▶ [DATA SHOWN]
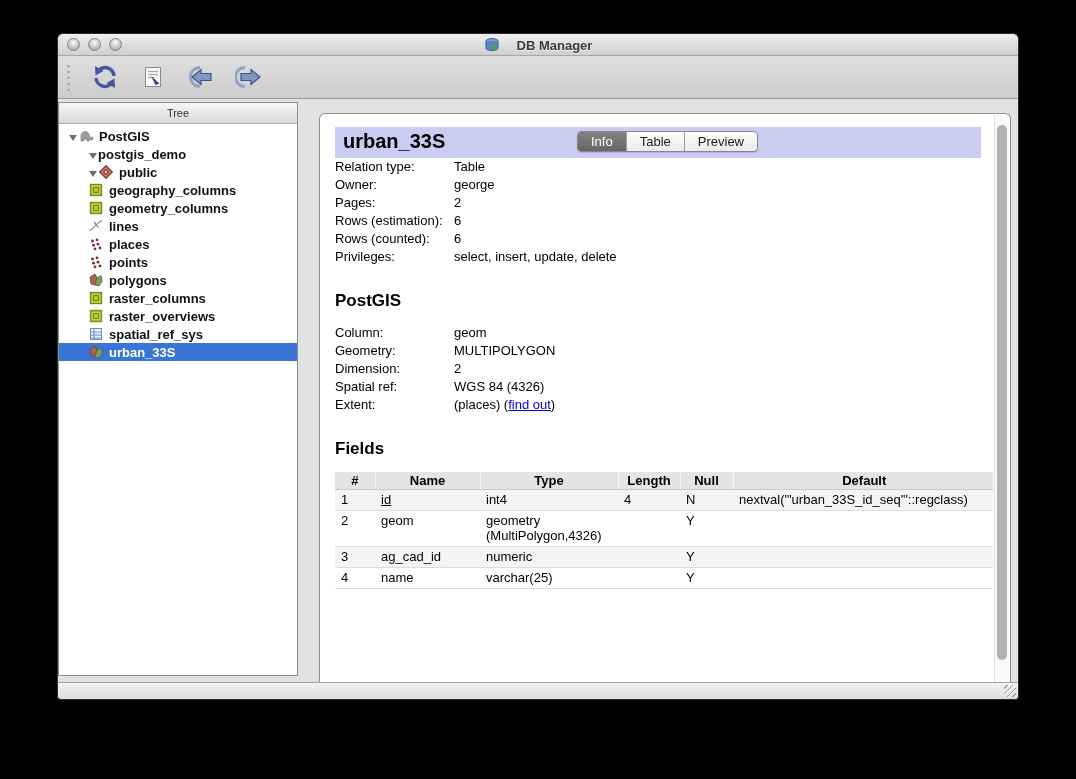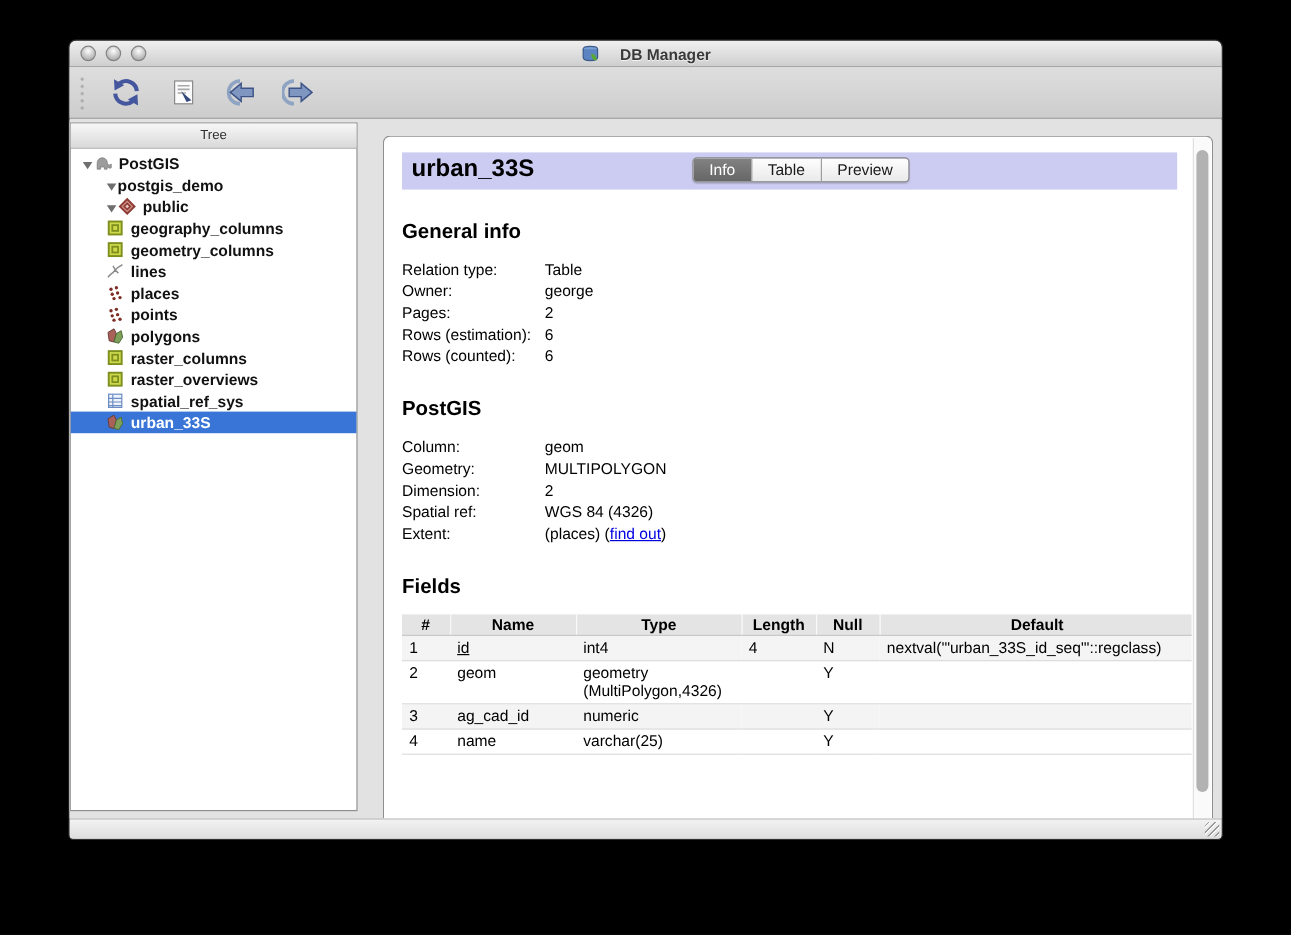--- a/index.html
+++ b/index.html
@@ -309,7 +309,6 @@
 
         <div class="doc-title">urban_33S</div>
 
-        <h2 class="sect">General info</h2>
         <div class="kv">
             <span class="k">Relation type:</span>
             <span>Table</span>

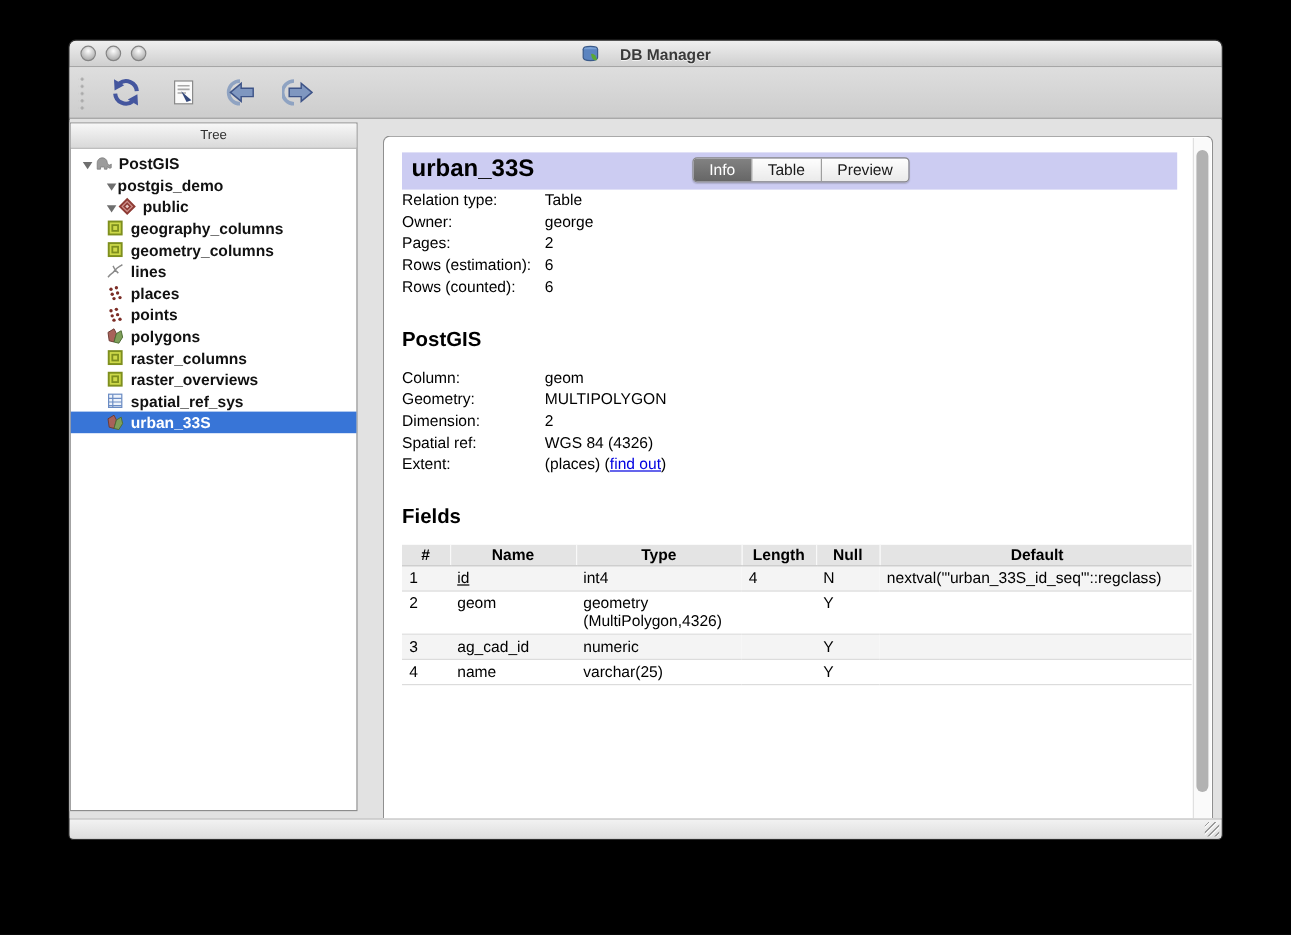--- a/index.html
+++ b/index.html
@@ -328,6 +328,10 @@
         <div class="kv">
             <span class="k">Rows (counted):</span>
             <span>6</span>
+          </div>
+        <div class="kv">
+            <span class="k">Privileges:</span>
+            <span>select, insert, update, delete</span>
           </div>
 
         <h2 class="sect">PostGIS</h2>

▶ [BRIEF] What are the lines from the one with "-328,6 +328,10 @@" through the last line of the records above? Quote them exactly and add nothing.

▶ [SOLUTION TO THE EXERCISE]
@@ -328,6 +328,10 @@
         <div class="kv">
             <span class="k">Rows (counted):</span>
             <span>6</span>
+          </div>
+        <div class="kv">
+            <span class="k">Privileges:</span>
+            <span>select, insert, update, delete</span>
           </div>
 
         <h2 class="sect">PostGIS</h2>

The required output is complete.